= United States Senate Committee on Canadian Relations =

The United States Senate Committee on Canadian Relations existed from July 31, 1888, when it was created as a select committee, until April 18, 1921, and dealt with issues related to U.S. relations with Canada. It became a standing committee on January 13, 1892.
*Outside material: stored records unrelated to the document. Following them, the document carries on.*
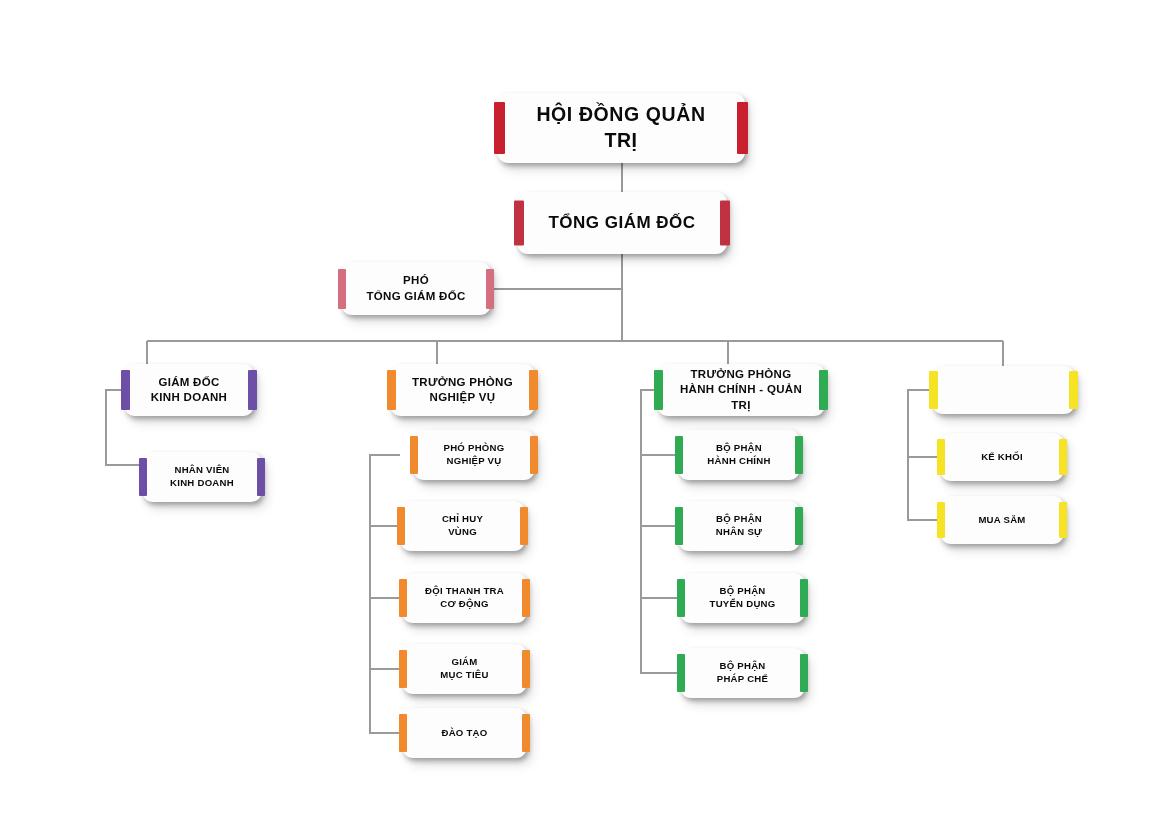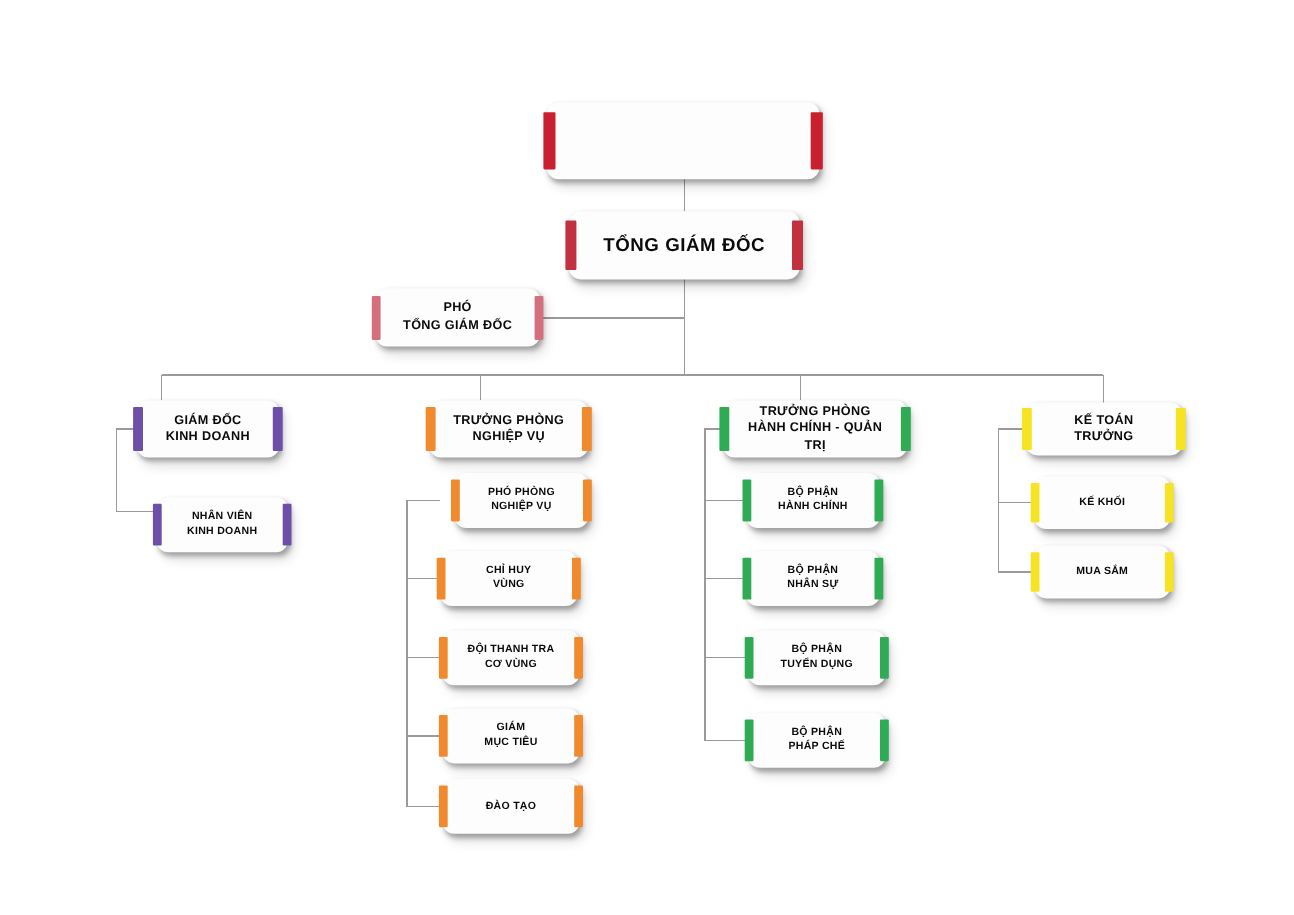--- a/index.html
+++ b/index.html
@@ -90,20 +90,21 @@
       <path d="M641,526 L678,526" fill="none" stroke="#9a9a9a" stroke-width="1.2" shape-rendering="crispEdges"></path>
       <path d="M641,598 L680,598" fill="none" stroke="#9a9a9a" stroke-width="1.2" shape-rendering="crispEdges"></path>
       <path d="M932,390 L908,390 L908,520 L940,520" fill="none" stroke="#9a9a9a" stroke-width="1.2" shape-rendering="crispEdges"></path>
       <path d="M908,457 L940,457" fill="none" stroke="#9a9a9a" stroke-width="1.2" shape-rendering="crispEdges"></path>
     </svg>
 
   <div id="nodes">
       <div class="node t-board" style="left: 497px; top: 93px; width: 248px; height: 70px;">
         <span class="bar left" style="width: 11px; height: 52px; background: rgb(201, 32, 47);"></span>
         <span class="bar right" style="width: 11px; height: 52px; background: rgb(201, 32, 47);"></span>
+        <span class="label">HỘI ĐỒNG QUẢN TRỊ</span>
       </div>
       <div class="node t-ceo" style="left: 517px; top: 192px; width: 210px; height: 62px;">
         <span class="bar left" style="width: 10px; height: 45px; background: rgb(194, 49, 64);"></span>
         <span class="bar right" style="width: 10px; height: 45px; background: rgb(194, 49, 64);"></span>
         <span class="label">TỔNG GIÁM ĐỐC</span>
       </div>
       <div class="node t-deputy" style="left: 341px; top: 262px; width: 150px; height: 53px;">
         <span class="bar left" style="width: 8px; height: 40px; background: rgb(212, 112, 125);"></span>
         <span class="bar right" style="width: 8px; height: 40px; background: rgb(212, 112, 125);"></span>
         <span class="label">PHÓ
@@ -136,21 +137,21 @@
       <div class="node t-sub" style="left: 400px; top: 501px; width: 125px; height: 50px;">
         <span class="bar left" style="width: 8px; height: 38px; background: rgb(240, 138, 44);"></span>
         <span class="bar right" style="width: 8px; height: 38px; background: rgb(240, 138, 44);"></span>
         <span class="label">CHỈ HUY
 VÙNG</span>
       </div>
       <div class="node t-sub" style="left: 402px; top: 573px; width: 125px; height: 50px;">
         <span class="bar left" style="width: 8px; height: 38px; background: rgb(240, 138, 44);"></span>
         <span class="bar right" style="width: 8px; height: 38px; background: rgb(240, 138, 44);"></span>
         <span class="label">ĐỘI THANH TRA
-CƠ VÙNG</span>
+CƠ ĐỘNG</span>
       </div>
       <div class="node t-sub" style="left: 402px; top: 644px; width: 125px; height: 50px;">
         <span class="bar left" style="width: 8px; height: 38px; background: rgb(240, 138, 44);"></span>
         <span class="bar right" style="width: 8px; height: 38px; background: rgb(240, 138, 44);"></span>
         <span class="label">GIÁM
 MỤC TIÊU</span>
       </div>
       <div class="node t-sub" style="left: 402px; top: 708px; width: 125px; height: 50px;">
         <span class="bar left" style="width: 8px; height: 38px; background: rgb(240, 138, 44);"></span>
         <span class="bar right" style="width: 8px; height: 38px; background: rgb(240, 138, 44);"></span>
@@ -182,21 +183,20 @@
       </div>
       <div class="node t-sub" style="left: 680px; top: 648px; width: 125px; height: 50px;">
         <span class="bar left" style="width: 8px; height: 38px; background: rgb(47, 171, 84);"></span>
         <span class="bar right" style="width: 8px; height: 38px; background: rgb(47, 171, 84);"></span>
         <span class="label">BỘ PHẬN
 PHÁP CHẾ</span>
       </div>
       <div class="node t-head" style="left: 932px; top: 366px; width: 143px; height: 48px;">
         <span class="bar left" style="width: 9px; height: 38px; background: rgb(245, 227, 36);"></span>
         <span class="bar right" style="width: 9px; height: 38px; background: rgb(245, 227, 36);"></span>
-        <span class="label">KẾ TOÁN TRƯỞNG</span>
       </div>
       <div class="node t-sub" style="left: 940px; top: 433px; width: 124px; height: 48px;">
         <span class="bar left" style="width: 8px; height: 36px; background: rgb(245, 227, 36);"></span>
         <span class="bar right" style="width: 8px; height: 36px; background: rgb(245, 227, 36);"></span>
         <span class="label">KẾ KHỐI</span>
       </div>
       <div class="node t-sub" style="left: 940px; top: 496px; width: 124px; height: 48px;">
         <span class="bar left" style="width: 8px; height: 36px; background: rgb(245, 227, 36);"></span>
         <span class="bar right" style="width: 8px; height: 36px; background: rgb(245, 227, 36);"></span>
         <span class="label">MUA SẮM</span>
==Chairs of the Select Committee on Canadian Relations, 1888-1892==

| Chair |  | Party | State | Years |
|---|---|---|---|---|
|  | George F. Hoar | Republican | Massachusetts | 1888-1892 |

==Chairs of the Committee on Canadian Relations, 1892-1921==

| Chair |  | Party | State | Years |
|---|---|---|---|---|
|  | John B. Allen | Republican | Washington | 1892-1893 |
|  | Edward Murphy | Democratic | New York | 1893-1895 |
|  | Thomas Carter | Republican | Montana | 1895-1897 |
|  | John C. Spooner | Republican | Wisconsin | 1897-1899 |
|  | Marcus A. Hanna | Republican | Ohio | 1899-1901 |
|  | John F. Dryden | Republican | New Jersey | 1901-1903 |
|  | Charles W. Fulton | Republican | Oregon | 1903-1905 |
|  | W. Murray Crane | Republican | Massachusetts | 1905-1909 |
|  | William Alden Smith | Republican | Michigan | 1909-1911 |
|  | George T. Oliver | Republican | Pennsylvania | 1911-1913 |
|  | John K. Shields | Democratic | Tennessee | 1913-1917 |
|  | John B. Kendrick | Democratic | Wyoming | 1917-1919 |
|  | Frederick Hale | Republican | Maine | 1919-1921 |

== Sources ==

Chairmen of Senate Standing Committees U.S. Senate Historical Office, January 2005.